### Problem description
Scan the records for the string "none"; copy each line where it occurs.
——————
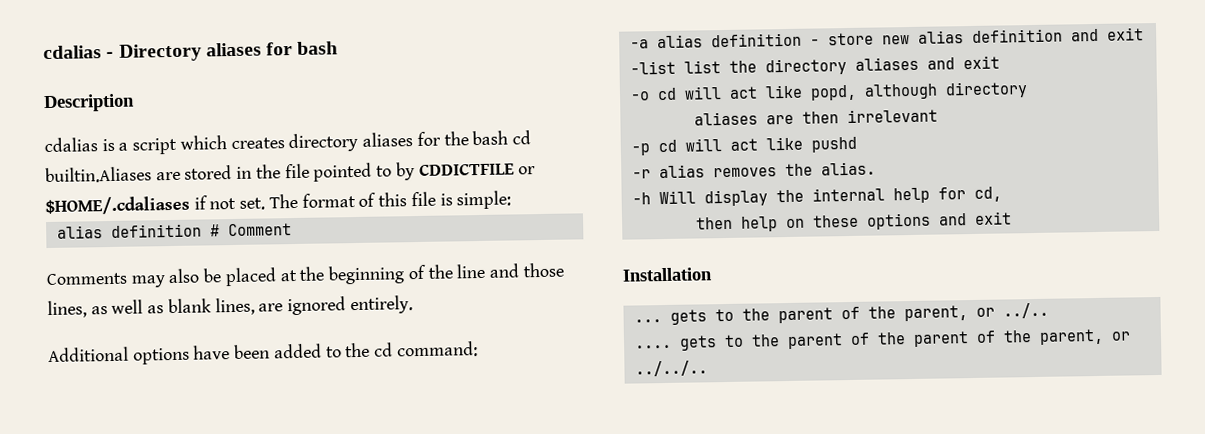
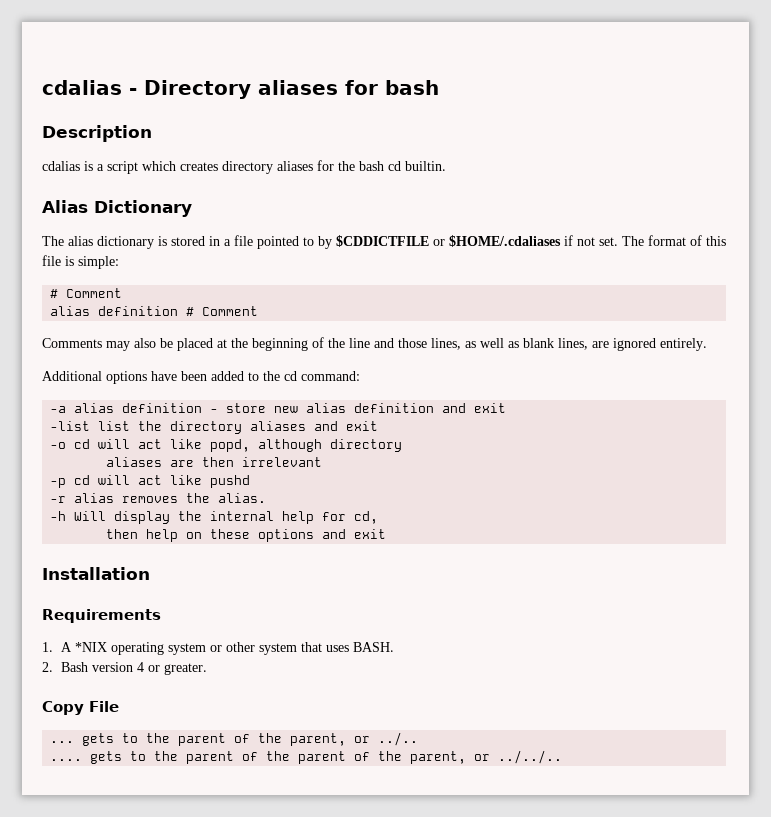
[45,166,181,184] builtin.Aliases are -> [405,161,446,171] [42,200,192,217] [42,236,167,249] builtin. // Alias Dictionary // The alias dictionary is
[255,164,281,179] the -> [224,239,231,246] a
[418,163,515,176] CDDICTFILE -> [336,235,429,247] $CDDICTFILE
(512, 200) none -> [50,288,123,298] // # Comment
(713, 274) none -> [42,609,161,623] [42,642,394,655] [42,662,207,675] [42,701,119,715] // Requirements // 1. A *NIX operating system or other system that uses BASH. // 2. Bash version 4 or greater. // Copy File

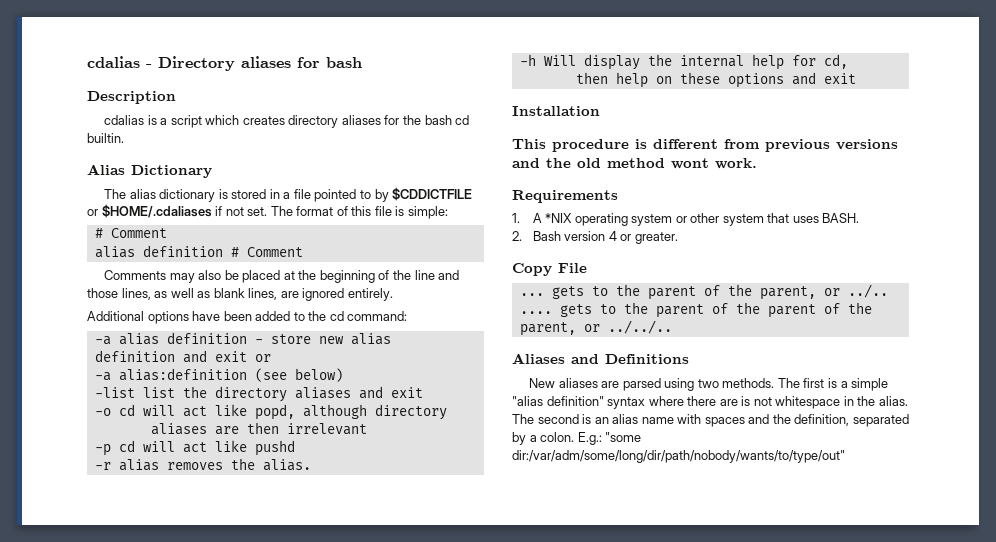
(507, 408) none -> [254,354,271,362] [94,368,343,382] or // -a alias:definition (see below)
(150, 573) none -> [512,139,898,152] [512,158,757,169] // This procedure is different from previous versions and the old method wont work.
(563, 757) none -> [512,353,689,364] [529,378,889,391] [512,396,908,409] [512,414,909,427] [512,432,642,445] [512,450,845,463] // Aliases and Definitions // New aliases are parsed using two methods. The first is a simple "alias definition" syntax where there are is not whitespace in the alias. The second is an alias name with spaces and the definition, separated by a colon. E.g.: "some dir:/var/adm/some/long/dir/path/nobody/wants/to/type/out"

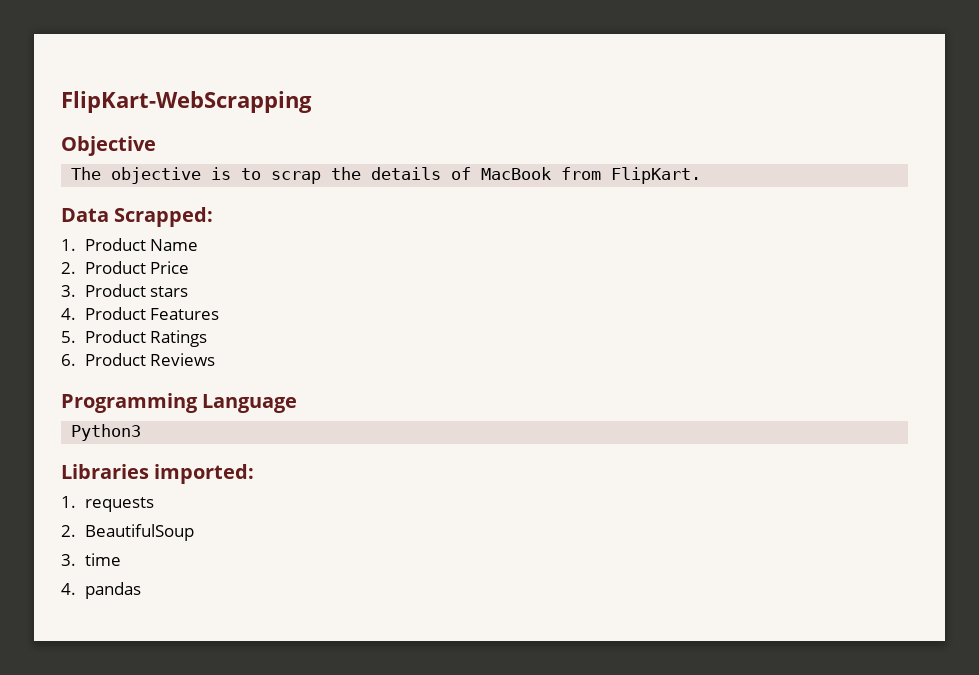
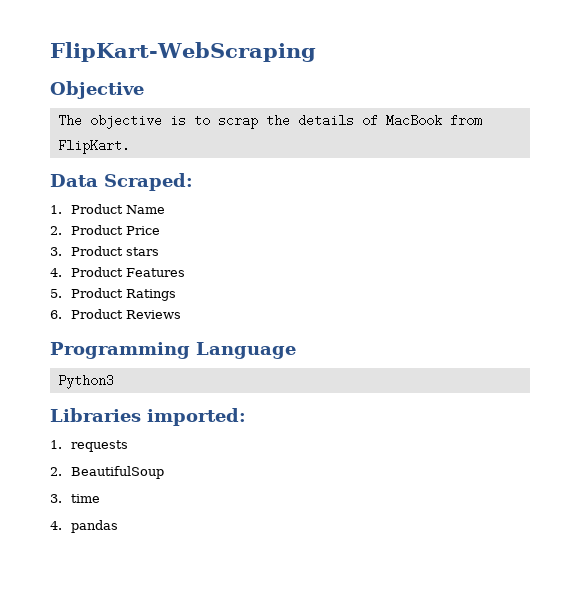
[61,91,312,113] FlipKart-WebScrapping -> [50,42,316,62] FlipKart-WebScraping
[114,207,214,227] Scrapped: -> [104,173,193,191] Scraped:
——————
### Output
(512, 200) none -> [50,288,123,298] // # Comment
(713, 274) none -> [42,609,161,623] [42,642,394,655] [42,662,207,675] [42,701,119,715] // Requirements // 1. A *NIX operating system or other system that uses BASH. // 2. Bash version 4 or greater. // Copy File
(507, 408) none -> [254,354,271,362] [94,368,343,382] or // -a alias:definition (see below)
(150, 573) none -> [512,139,898,152] [512,158,757,169] // This procedure is different from previous versions and the old method wont work.
(563, 757) none -> [512,353,689,364] [529,378,889,391] [512,396,908,409] [512,414,909,427] [512,432,642,445] [512,450,845,463] // Aliases and Definitions // New aliases are parsed using two methods. The first is a simple "alias definition" syntax where there are is not whitespace in the alias. The second is an alias name with spaces and the definition, separated by a colon. E.g.: "some dir:/var/adm/some/long/dir/path/nobody/wants/to/type/out"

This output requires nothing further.